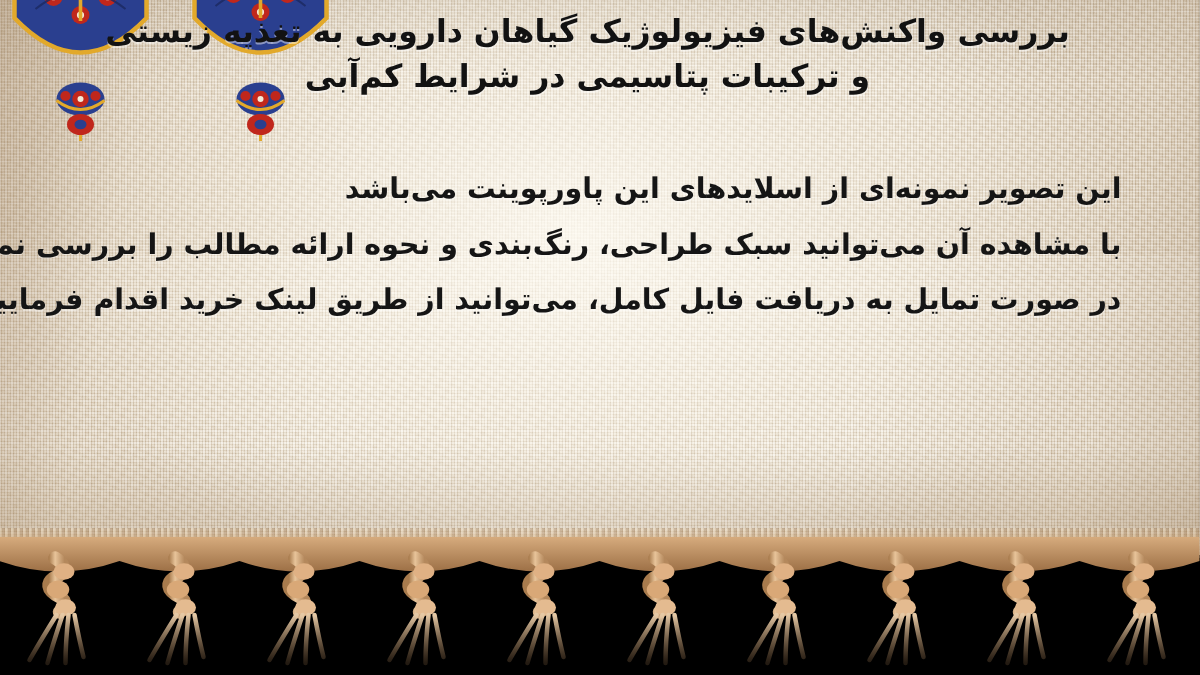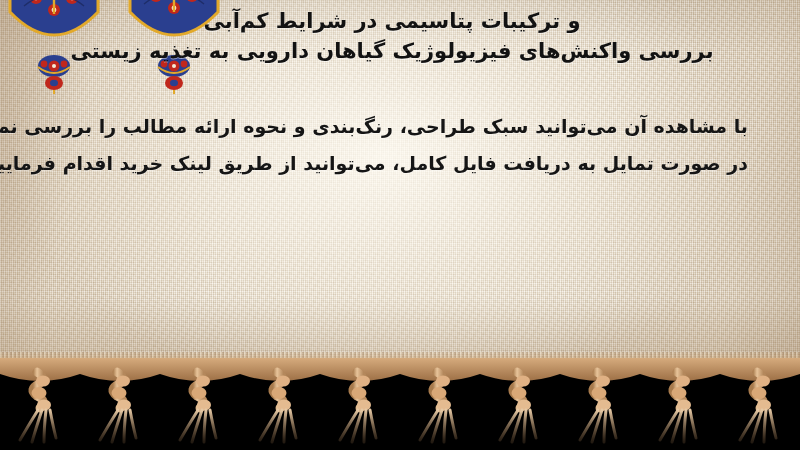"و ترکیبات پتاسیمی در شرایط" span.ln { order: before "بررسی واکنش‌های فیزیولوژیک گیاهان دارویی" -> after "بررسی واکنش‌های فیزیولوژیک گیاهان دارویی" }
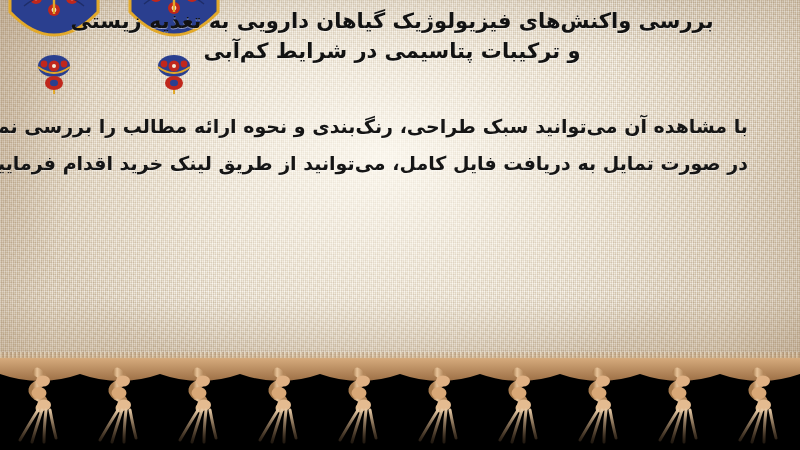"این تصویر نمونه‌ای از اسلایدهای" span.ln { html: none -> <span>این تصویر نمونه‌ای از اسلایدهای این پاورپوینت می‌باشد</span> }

...

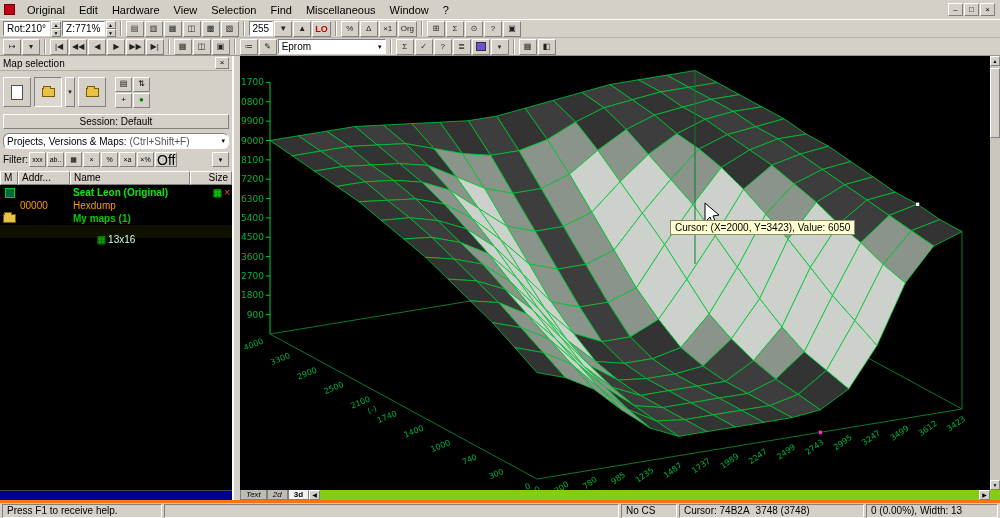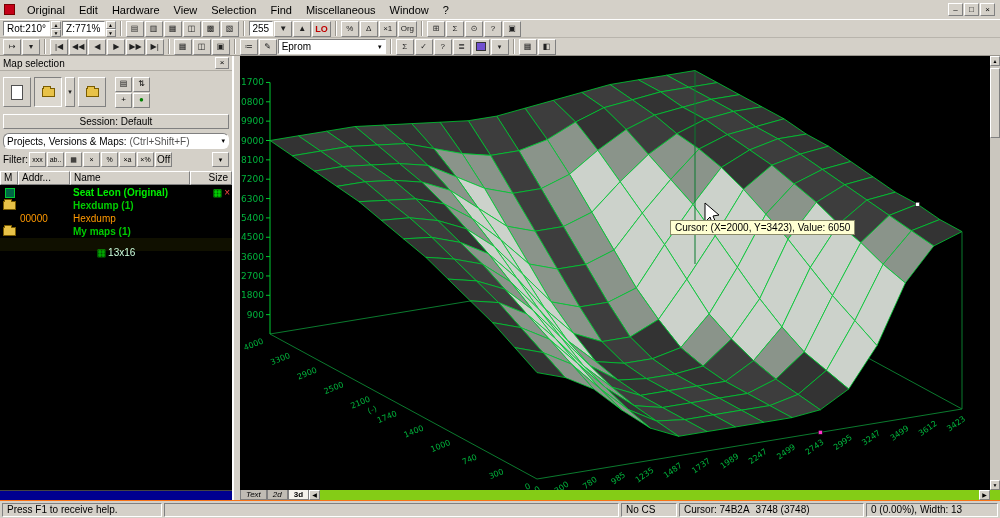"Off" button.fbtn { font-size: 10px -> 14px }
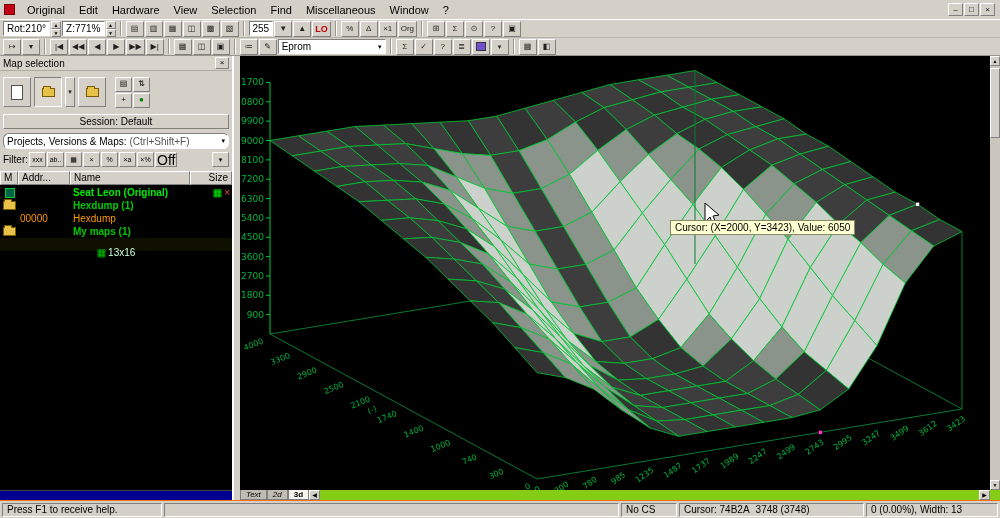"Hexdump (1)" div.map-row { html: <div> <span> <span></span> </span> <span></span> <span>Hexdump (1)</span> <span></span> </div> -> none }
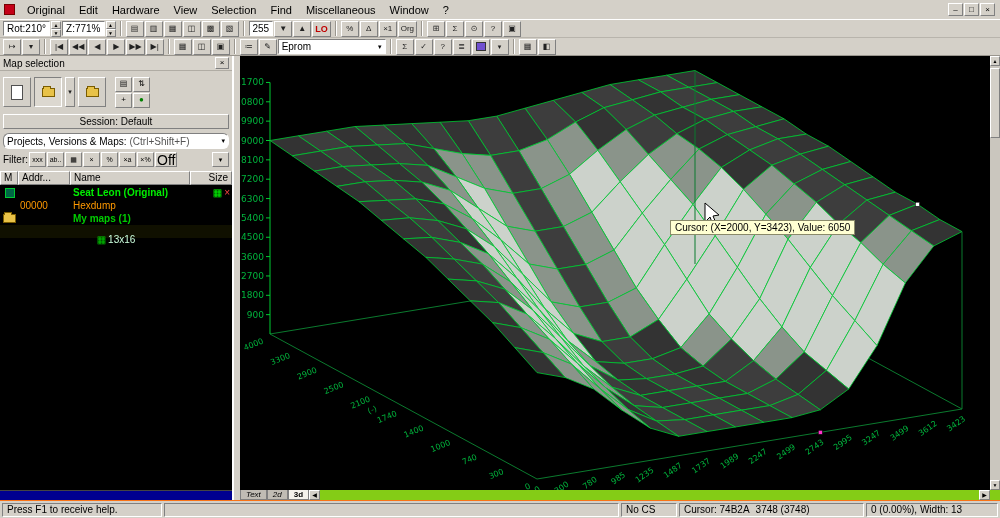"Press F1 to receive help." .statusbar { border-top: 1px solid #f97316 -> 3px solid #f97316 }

PROBLEM:
From the records above, copy exactly the lines starting at the one with "font-size: 10px ->" and ending at the one with "html: <div> <span>", and no others. Pictures stay out.

SOLUTION BELOW:
"Off" button.fbtn { font-size: 10px -> 14px }
"Hexdump (1)" div.map-row { html: <div> <span> <span></span> </span> <span></span> <span>Hexdump (1)</span> <span></span> </div> -> none }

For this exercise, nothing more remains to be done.